Tribune publiée dans Orléans.Mag de novembre 2011
L’économie, la fiscalité, le social, la santé, l’école, la jeunesse, l’Europe, la mondialisation vont occuper le devant de la scène en cette année d’élection présidentielle.
Il ne faudrait pas occulter les difficultés, les tensions et les crises qui règnent dans certains quartiers.
L’échec de l’intégration ghettoïse certaines populations, stigmatise certaines religions, ternit le bon fonctionnement de notre République.
La crise économique, par les égoïsmes qu’elle génère, nuit à l’intégration.
Face à ces constats, à ces désordres, à ces échecs, un certain nombre d’actions ambitieuses pourraient être mises en œuvre pour que nous puissions mieux vivre ensemble dans le respect de tous.

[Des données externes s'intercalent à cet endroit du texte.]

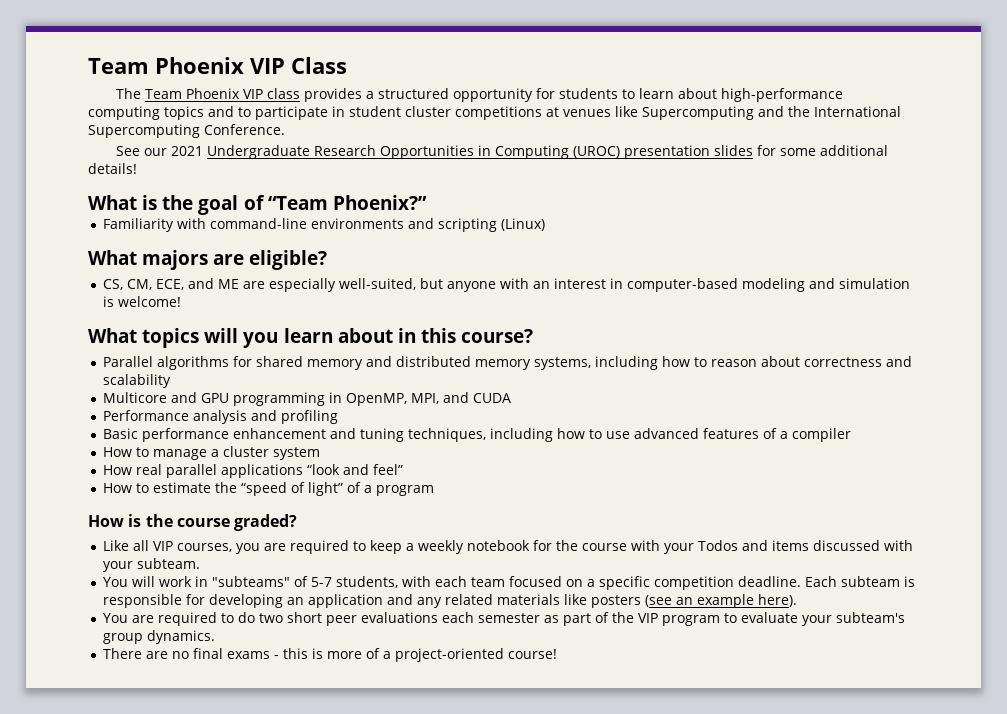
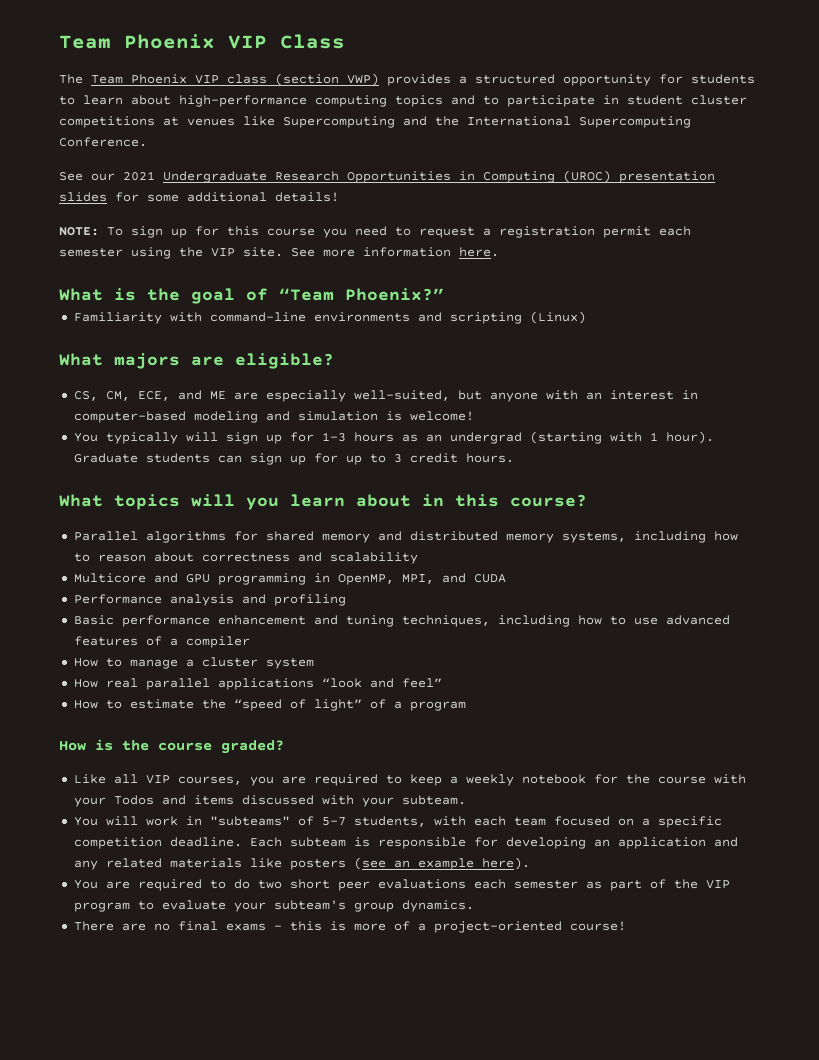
(301, 93) none -> [275,73,379,86] (section VWP)
(137, 168) none -> [59,226,691,238] [59,247,499,259] // NOTE: To sign up for this course you need to request a registration permit each semester using the VIP site. See more information here.
(182, 301) none -> [73,431,714,444] [73,453,514,465] // You typically will sign up for 1-3 hours as an undergrad (starting with 1 hour). Graduate students can sign up for up to 3 credit hours.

Améliorer l’intégration scolaire.
Le rôle de l’école comme vecteur essentiel de la citoyenneté est fondamental. Elle doit retrouver son rôle d’ascenseur social. Encore faut-il lui en donner les moyens.
Le racisme, le fanatisme, la superstition ne résistent pas à la réflexion et à la connaissance. Il convient de lutter avec force contre l’illettrisme et l’inculture qui aggravent la spirale de l’exclusion.
L’enseignement de la langue française doit être renforcé. Il faut lutter contre la discrimination à l’emploi, renforcer l’égalité des chances, inciter les entreprises à signer une charte de la diversité. La transmission des valeurs républicaines ne relève pas de l’inné, mais de l’acquis. On ne naît pas bon citoyen, on le devient.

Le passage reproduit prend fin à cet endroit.